Without balance and coherence, your interior design will lack flow. Even when the items inside a room are expensive, people who enter the room will not notice their quality. That is because the relationship between the various aspects of the design is hard to see.
Incoherence in interior design often happens when you fail to follow the rules. Never let yourself be guided solely by what you like without thinking of the impact on a room. Your interior design can do too much, or it can also do too little.
What you want is a simple design that does not overwhelm the senses. For your interior design to work, there are three things you must pay attention to:
Purpose: Each item or element in the design must serve a purpose. There should be an apparent reason in your mind why that object, color, or pattern needs to be where it is.
Relationship: Every item must play its role with the elements next to it. The elements or features of your design should complement and not compete with one another.
Placement: Each element of the design must have its own space. Give every item room to shine and prevent other features from crowding it.
How should you approach the process of creating the interior design for your home or a single room? What can you do to ensure the setup is not overdone or sparse? How do you incorporate the layout to achieve a visually pleasing and beneficial result?

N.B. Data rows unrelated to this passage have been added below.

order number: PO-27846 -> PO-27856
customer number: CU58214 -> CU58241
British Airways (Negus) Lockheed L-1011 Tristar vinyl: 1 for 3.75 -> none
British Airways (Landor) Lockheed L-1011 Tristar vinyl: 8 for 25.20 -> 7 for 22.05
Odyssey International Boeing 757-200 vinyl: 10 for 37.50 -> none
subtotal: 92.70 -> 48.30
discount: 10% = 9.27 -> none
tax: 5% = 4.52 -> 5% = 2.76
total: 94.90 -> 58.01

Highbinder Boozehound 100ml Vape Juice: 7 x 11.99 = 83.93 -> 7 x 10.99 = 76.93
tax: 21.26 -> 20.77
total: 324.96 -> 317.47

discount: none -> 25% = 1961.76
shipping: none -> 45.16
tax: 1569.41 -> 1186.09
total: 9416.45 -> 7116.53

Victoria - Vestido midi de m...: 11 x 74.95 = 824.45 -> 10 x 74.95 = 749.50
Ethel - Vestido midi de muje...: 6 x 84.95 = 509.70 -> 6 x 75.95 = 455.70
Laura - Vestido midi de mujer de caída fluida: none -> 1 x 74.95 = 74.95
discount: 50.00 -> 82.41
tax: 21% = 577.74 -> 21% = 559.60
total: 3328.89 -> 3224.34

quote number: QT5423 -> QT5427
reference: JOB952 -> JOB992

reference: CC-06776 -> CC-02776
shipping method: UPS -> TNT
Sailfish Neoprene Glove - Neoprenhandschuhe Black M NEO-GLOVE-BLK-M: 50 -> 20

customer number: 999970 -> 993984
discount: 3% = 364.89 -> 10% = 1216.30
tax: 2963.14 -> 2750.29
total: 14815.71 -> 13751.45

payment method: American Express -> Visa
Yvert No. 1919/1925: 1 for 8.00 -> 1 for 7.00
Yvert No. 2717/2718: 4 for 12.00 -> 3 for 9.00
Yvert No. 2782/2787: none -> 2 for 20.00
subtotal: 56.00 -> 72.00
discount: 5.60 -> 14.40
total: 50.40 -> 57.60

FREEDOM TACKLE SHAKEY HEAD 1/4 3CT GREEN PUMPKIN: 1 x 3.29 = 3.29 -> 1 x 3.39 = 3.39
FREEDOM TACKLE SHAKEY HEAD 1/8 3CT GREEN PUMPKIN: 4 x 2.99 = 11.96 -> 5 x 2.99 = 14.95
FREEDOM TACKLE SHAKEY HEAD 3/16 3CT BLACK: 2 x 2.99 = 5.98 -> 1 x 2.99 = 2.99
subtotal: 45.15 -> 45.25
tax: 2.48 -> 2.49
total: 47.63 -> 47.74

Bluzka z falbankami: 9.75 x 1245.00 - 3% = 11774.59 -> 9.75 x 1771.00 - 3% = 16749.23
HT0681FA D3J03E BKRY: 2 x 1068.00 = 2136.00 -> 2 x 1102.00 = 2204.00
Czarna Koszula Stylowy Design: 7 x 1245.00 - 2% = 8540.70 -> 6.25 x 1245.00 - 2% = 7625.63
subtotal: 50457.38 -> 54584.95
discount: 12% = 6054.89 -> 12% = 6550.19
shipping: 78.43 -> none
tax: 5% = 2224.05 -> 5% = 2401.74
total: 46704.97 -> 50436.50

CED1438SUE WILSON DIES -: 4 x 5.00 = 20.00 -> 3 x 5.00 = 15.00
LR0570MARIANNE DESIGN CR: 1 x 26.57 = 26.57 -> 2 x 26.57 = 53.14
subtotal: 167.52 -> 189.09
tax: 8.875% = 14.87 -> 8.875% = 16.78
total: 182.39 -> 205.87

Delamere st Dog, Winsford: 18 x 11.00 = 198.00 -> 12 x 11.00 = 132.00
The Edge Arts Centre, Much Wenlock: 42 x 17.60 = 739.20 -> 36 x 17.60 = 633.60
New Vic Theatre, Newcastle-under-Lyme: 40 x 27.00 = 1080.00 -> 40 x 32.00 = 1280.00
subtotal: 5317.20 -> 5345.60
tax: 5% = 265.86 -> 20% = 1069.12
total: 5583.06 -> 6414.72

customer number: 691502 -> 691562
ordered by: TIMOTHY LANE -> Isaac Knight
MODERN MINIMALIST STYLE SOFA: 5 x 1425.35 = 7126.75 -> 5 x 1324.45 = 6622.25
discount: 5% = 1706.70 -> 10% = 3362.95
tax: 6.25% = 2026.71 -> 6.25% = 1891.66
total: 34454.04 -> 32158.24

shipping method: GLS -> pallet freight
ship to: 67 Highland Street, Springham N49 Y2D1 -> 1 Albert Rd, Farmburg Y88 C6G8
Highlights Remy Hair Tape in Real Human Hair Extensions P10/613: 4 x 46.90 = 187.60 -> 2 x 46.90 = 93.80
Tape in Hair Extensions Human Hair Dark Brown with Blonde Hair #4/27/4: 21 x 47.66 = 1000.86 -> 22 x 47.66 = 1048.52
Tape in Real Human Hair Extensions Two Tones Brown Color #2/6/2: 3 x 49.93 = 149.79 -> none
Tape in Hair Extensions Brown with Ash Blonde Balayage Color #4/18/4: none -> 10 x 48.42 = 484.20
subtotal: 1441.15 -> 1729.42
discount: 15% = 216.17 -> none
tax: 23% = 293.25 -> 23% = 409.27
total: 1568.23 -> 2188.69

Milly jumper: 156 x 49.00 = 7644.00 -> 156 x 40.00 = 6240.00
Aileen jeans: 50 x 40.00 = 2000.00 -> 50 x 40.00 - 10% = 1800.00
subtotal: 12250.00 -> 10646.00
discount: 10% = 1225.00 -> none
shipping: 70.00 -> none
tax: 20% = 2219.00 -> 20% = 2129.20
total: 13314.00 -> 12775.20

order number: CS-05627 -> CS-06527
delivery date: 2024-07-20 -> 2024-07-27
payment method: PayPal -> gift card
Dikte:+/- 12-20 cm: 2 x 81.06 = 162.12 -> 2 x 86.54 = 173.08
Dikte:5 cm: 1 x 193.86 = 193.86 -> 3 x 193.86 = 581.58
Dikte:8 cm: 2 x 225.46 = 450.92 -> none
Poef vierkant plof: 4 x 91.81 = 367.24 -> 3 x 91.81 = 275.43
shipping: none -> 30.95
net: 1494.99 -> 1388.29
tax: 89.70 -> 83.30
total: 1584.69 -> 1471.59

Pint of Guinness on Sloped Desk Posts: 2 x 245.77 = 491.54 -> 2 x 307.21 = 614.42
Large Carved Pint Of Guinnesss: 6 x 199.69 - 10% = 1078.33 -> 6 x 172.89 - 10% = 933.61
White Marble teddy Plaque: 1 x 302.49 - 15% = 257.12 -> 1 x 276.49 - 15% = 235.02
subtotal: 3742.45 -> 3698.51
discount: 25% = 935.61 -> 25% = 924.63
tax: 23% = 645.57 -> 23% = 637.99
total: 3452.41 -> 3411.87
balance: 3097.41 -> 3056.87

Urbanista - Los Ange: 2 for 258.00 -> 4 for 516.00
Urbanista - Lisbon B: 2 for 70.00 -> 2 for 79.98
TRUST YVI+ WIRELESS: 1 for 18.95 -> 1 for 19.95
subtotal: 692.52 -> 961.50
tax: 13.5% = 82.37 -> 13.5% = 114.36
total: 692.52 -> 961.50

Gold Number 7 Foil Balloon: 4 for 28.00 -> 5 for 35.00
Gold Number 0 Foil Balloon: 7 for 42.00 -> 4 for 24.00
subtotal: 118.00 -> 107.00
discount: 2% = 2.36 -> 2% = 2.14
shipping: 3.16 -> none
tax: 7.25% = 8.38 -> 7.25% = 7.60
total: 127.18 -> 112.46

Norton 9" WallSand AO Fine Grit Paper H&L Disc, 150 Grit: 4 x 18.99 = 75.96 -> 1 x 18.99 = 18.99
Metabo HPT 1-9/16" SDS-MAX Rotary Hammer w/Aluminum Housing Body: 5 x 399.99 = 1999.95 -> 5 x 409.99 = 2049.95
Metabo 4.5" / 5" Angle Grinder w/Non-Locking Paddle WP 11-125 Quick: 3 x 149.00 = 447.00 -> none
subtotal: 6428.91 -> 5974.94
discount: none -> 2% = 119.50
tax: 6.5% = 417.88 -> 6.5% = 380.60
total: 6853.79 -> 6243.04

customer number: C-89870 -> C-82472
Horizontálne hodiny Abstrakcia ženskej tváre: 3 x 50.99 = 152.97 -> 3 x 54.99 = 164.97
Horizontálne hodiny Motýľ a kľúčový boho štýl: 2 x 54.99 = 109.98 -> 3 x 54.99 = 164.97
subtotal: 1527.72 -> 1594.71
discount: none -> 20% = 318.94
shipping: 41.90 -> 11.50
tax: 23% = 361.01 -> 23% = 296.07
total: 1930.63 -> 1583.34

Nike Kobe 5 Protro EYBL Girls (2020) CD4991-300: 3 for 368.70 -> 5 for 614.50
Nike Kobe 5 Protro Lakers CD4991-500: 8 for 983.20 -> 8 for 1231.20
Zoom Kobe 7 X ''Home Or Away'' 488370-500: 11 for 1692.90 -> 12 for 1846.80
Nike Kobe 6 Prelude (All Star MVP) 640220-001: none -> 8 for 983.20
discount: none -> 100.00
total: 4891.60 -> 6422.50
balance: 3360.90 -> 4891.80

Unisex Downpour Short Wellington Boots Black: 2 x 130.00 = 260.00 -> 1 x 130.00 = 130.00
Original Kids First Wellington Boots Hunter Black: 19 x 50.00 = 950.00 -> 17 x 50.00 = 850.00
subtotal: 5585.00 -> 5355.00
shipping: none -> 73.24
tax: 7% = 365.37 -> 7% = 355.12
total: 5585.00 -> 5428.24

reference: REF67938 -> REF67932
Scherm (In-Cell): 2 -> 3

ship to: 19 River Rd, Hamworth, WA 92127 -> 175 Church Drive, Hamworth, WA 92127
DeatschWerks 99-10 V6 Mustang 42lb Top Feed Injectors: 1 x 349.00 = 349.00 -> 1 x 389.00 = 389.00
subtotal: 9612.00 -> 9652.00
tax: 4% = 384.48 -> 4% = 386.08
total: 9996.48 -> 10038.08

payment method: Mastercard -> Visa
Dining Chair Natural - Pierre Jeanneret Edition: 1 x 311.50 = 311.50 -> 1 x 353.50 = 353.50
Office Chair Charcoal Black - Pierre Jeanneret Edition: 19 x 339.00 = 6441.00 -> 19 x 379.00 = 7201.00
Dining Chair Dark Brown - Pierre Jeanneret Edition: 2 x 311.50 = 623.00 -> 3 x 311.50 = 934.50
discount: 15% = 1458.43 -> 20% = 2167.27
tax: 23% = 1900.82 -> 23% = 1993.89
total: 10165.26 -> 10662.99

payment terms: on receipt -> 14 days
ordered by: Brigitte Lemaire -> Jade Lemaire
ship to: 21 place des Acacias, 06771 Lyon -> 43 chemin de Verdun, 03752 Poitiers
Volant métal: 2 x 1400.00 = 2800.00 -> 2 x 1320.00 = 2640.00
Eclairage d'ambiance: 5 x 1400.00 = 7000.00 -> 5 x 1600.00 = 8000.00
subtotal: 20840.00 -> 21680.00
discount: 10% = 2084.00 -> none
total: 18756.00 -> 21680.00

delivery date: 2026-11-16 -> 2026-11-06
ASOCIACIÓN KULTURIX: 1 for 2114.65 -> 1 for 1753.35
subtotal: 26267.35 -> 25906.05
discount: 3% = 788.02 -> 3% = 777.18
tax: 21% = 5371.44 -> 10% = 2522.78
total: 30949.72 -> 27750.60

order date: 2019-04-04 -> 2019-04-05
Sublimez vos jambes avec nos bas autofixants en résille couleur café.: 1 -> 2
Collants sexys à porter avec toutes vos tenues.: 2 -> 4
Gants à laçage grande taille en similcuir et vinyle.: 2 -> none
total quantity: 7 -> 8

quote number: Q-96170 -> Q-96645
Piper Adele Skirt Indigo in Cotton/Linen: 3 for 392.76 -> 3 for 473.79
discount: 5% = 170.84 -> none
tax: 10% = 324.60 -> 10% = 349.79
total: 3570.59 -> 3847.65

Design details that will tie everything in your home together
1. Choose wall and floor colors
Color is the first and most important tool for making your interior design flow together. That refers to the color of your walls and floor. The colors for these two areas serve as the canvas to place the rest of the design. Wall and floor colors can drown or accentuate the elements of your interior design. With that in mind, if you’re painting your rental property, think about whether you should allow your tenants to paint it or not.
What are the rules to follow when choosing wall and floor colors?
· Wall and floor colors don’t have to be matching. What counts is that they complement one another.
· Use the same two or three colors in the home to ensure flow and cohesion.
· If you use contrasting wall colors, it will be harder to make them transition well. For this, you will need an expert.
· You can buy one primary color and get the paint shop to create lighter and darker shades of it.
· You may use door and window trim colors to create flow.
· To make rooms flow together, use the same flooring or create transition zones between rooms with different flooring.
2. Add art pieces sparingly
Art pieces inject personality and interest into the design. But be careful with how many articles you include and the size of each one. Art does not need to be expensive to make an impact. What counts is that it can find a place within the design. A few wall art or décor and sculptures around rooms are all you need.
3. Attractive light fixtures
Light fixtures are probably the most underrated décor item to incorporate in your interior design. It is one of the few interior design elements with a clear purpose. Before you add chandeliers to a room, check the height or depth of the room. Install lighting fixtures on three levels of a room: ceiling, wall, and floor lamps. All three levels of lighting can double as art pieces.
4. Rugs and pillows are vital
These are design items with a clear purpose. Rugs and pillows are a great way to break up the color of your furniture or floor. They help you create a cozy look in the home. When adding pillows remember these are accessories; they should not compete with the furniture in your home. More than anything else, make sure your rugs match or complement the furnishings, floor, and walls in your rooms.
Do this to see if your design flows together; stand back from the room and see how the entire collection makes you feel. By doing this, you can disconnect yourself from specific details of the design and experience it as a whole. Stepping back will give you perspective.
You will see how the design in your head plays out in reality. You can also note where the design is dull and requires more diversity. You will note the elements that are likely to catch the eye and any lack of cohesion in your design.